::: GIVEN ENTRIES :::

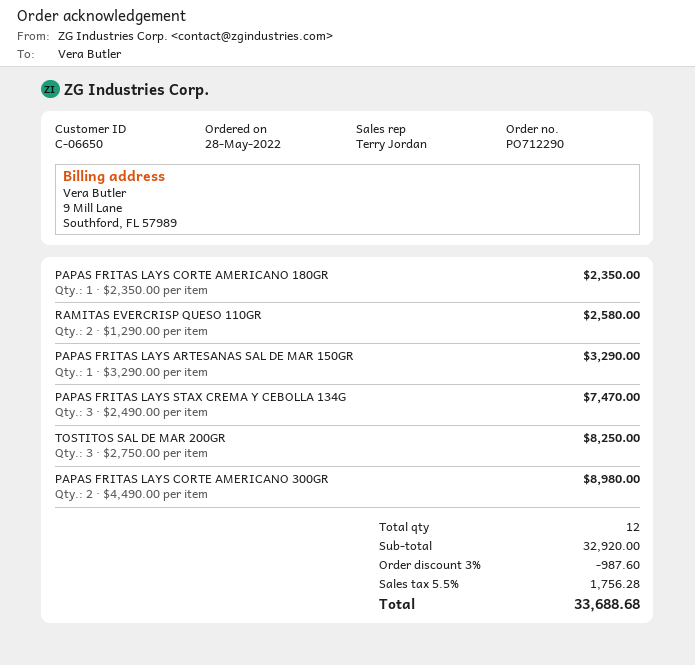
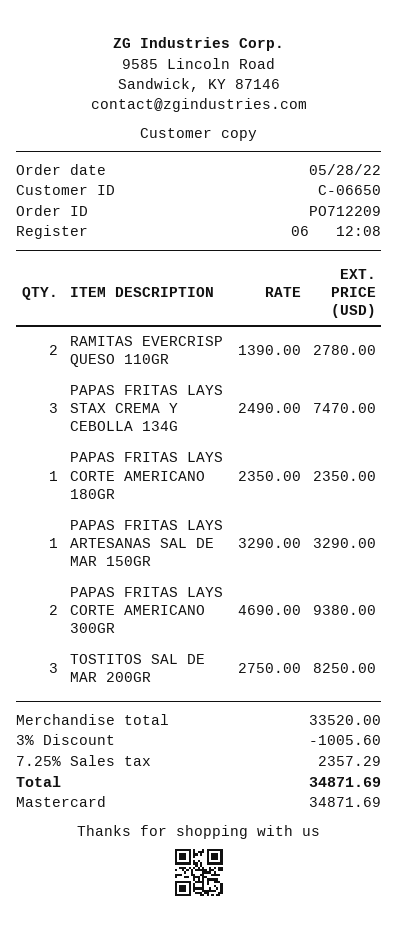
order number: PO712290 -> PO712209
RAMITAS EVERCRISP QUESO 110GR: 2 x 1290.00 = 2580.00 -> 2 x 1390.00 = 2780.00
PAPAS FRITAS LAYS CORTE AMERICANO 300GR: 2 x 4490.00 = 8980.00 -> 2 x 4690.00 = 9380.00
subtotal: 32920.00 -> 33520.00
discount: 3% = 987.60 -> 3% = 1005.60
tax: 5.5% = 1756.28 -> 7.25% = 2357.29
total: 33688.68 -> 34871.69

:::
::: GIVEN ENTRIES :::

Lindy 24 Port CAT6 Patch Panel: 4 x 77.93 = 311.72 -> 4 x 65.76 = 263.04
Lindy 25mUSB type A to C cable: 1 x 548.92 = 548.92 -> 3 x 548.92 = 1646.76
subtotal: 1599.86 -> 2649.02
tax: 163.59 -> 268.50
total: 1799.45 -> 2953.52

:::

▸ EXERCISE PROMPT:
Copy out precisely the lines from the line with "RAMITAS EVERCRISP QUESO" to the line with "total: 33688.68 -> 34871.69" in the material above, including those two lines and omitting all the rest.

▸ RESULT:
RAMITAS EVERCRISP QUESO 110GR: 2 x 1290.00 = 2580.00 -> 2 x 1390.00 = 2780.00
PAPAS FRITAS LAYS CORTE AMERICANO 300GR: 2 x 4490.00 = 8980.00 -> 2 x 4690.00 = 9380.00
subtotal: 32920.00 -> 33520.00
discount: 3% = 987.60 -> 3% = 1005.60
tax: 5.5% = 1756.28 -> 7.25% = 2357.29
total: 33688.68 -> 34871.69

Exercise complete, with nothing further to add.